Heating module and program control method for pumping line of semiconductor processing tool
Abstract
A semiconductor processing tool includes: a process chamber into which a semiconductor wafer is loaded; a support for securing the wafer loaded into the chamber tool; an inlet which introduces a first gas into the chamber for processing the wafer; and an exhaust system that exhausts gas from the chamber. The exhaust system includes: a first line coupled to the chamber to exhaust gas from the chamber; and a pump to draw gas through the first line from the chamber. The tool further includes a heating module having: a second line coupled to the first and a supply of a second gas, the second gas being flowed through the second line from the supply into the first line; and a heating element contained in the second line, the heating element heating the second gas in the second line before the second gas is flowed into the first line.
Claims
exact text as granted — not AI-modifiedWhat is claimed is:
1 . A semiconductor processing tool comprising:
a process chamber into which a semiconductor wafer is loaded for conducting a semiconductor fabrication process with the tool; a support contained in the process chamber, the support selectively securing thereto the semiconductor wafer loaded into the process chamber for processing by the tool; a gas inlet system which selectively introduces a first gas into the process chamber in connection with processing the semiconductor wafer in the process chamber; an exhaust system that selectively exhausts gas from the process chamber, the exhaust system including:
a first line coupled to the process chamber through which gas is exhausted from the process chamber; and
a pump coupled to the first line to selectively draw gas through the first line from the process chamber; and
a heating module including:
a second line coupled to the first line and a supply of a second gas, wherein the second gas is selectively flowed through the second line from the supply into the first line; and
a heating element contained in the second line, the heating element being selectively energized to heat the second gas flowing in the second line before the second gas is flowed from the second line into the first line.
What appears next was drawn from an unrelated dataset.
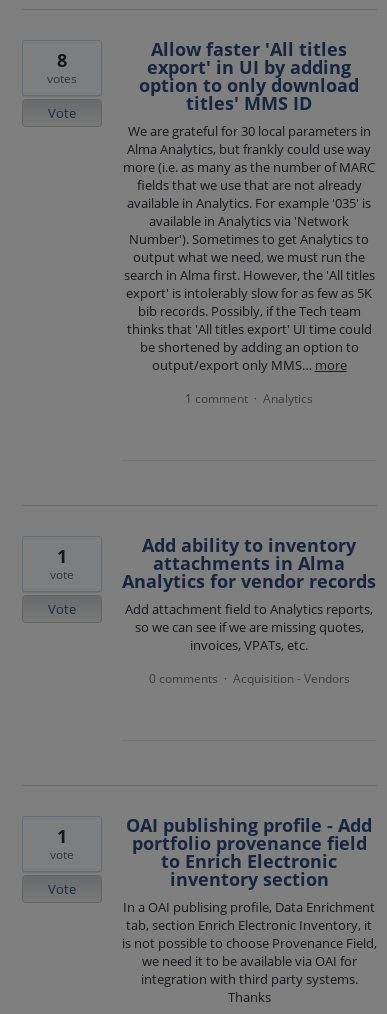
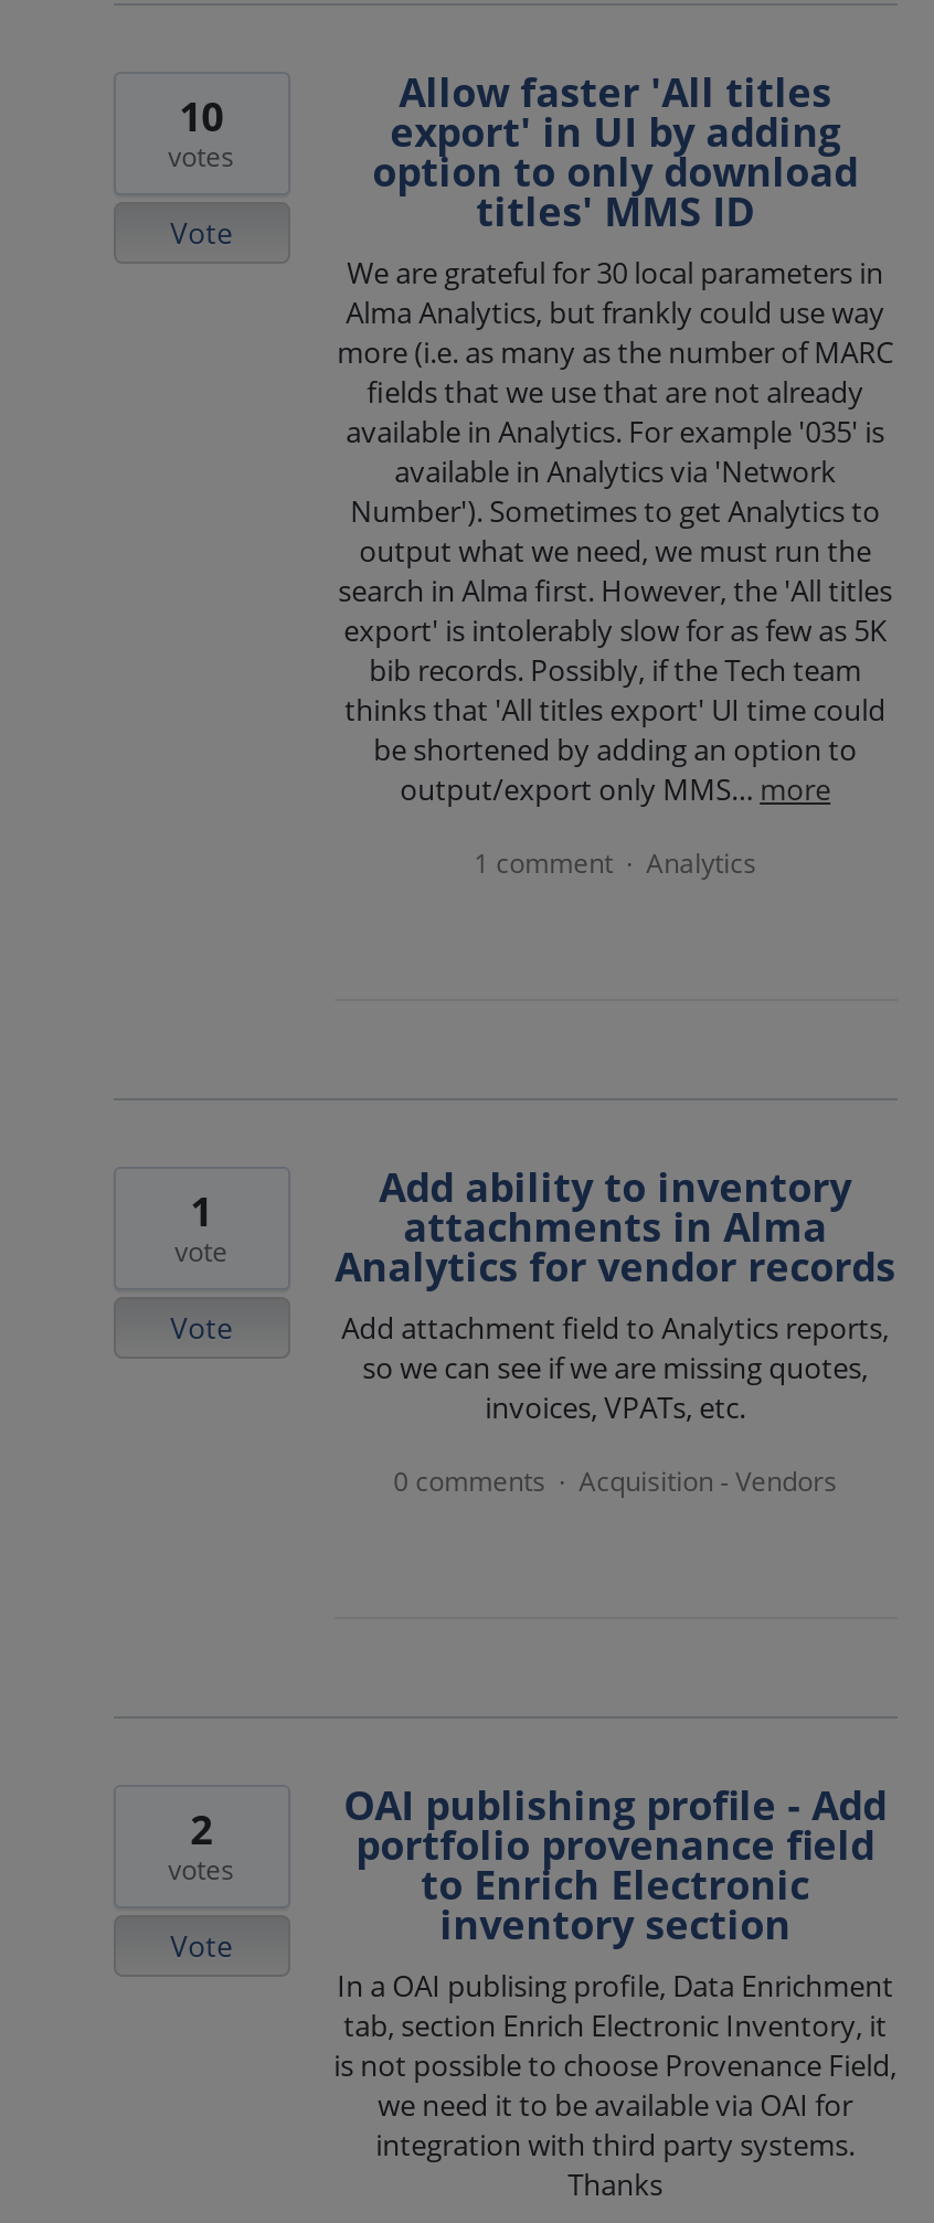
[57,48,67,72] 8 -> [179,90,223,143] 10
[50,824,74,863] 1 | vote -> [168,1804,234,1890] 2 | votes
2 . The semiconductor processing tool of claim 1 , wherein the heating module further comprises at least one of:
a flow switch that is selectively opened and closed to selectively permit and block respectively a flow of gas through the second line; a first valve that regulates a rate of flow of the second gas through the second line into the first line; a flow meter that measures a rate of flow of gas through the second line; a pressure sensor that measures a pressure within the second line; and a temperature sensor that measures a temperature of the second gas within the second line.
3 . The semiconductor processing tool of claim 2 , wherein the heating module further comprises:
a power supply that selectively energizes the heating element to generate heat therefrom.
4 . The semiconductor processing tool of claim 3 , wherein the heating module further comprises:
a controller, the controller controlling at least one of the flow switch, the first valve and the power supply in response to a received signal from at least one of the flow meter, the pressure sensor and the temperature sensor.
5 . The semiconductor processing tool of claim 4 , wherein the controller controls the power supply such that the heating element is not energized when an insufficient flow of the second gas from the supply is detected in the second line.
6 . The semiconductor processing tool of claim 1 , wherein the heating module further comprises:
a thermally insulting jacket wrapped around the second line at a location of the heating element within the second line.
7 . The semiconductor processing tool of claim 1 , wherein the second gas is nitrogen.
8 . The semiconductor processing tool of claim 1 , wherein the heating module heats the second gas to a temperature in a range of between 105° C. and 110° C., inclusive.
9 . The semiconductor processing tool of claim 1 , wherein the heating element is a halogen lamp.
10 . The semiconductor processing tool of claim 1 , wherein the heating module further comprises:
a valve that is automatically controlled to selectively begin and end a flow of the second gas from the second line into the first line in coordination with the semiconductor fabrication process being conducted with the tool.
11 . A method of semiconductor fabrication comprising:
loading a semiconductor substrate into a process chamber of a semiconductor processing tool; securing the semiconductor substrate with a vacuum chuck housed in the process chamber; introducing process gas into the process chamber in connection with a semiconductor fabrication process being performed on the semiconductor substrate within the process chamber; pumping exhaust gas from the process chamber through an exhaust pipe; obtaining an inert gas from a gas supply via a supply line coupled to the gas supply at a first end of the supply line, the supply line being coupled to the exhaust pipe at a second end of the supply line; heating the inert gas within the supply line; and automatically controlling a first valve to selectively begin and end a flow of the heated inert gas into the exhaust pipe from the supply line in coordination with the semiconductor fabrication process.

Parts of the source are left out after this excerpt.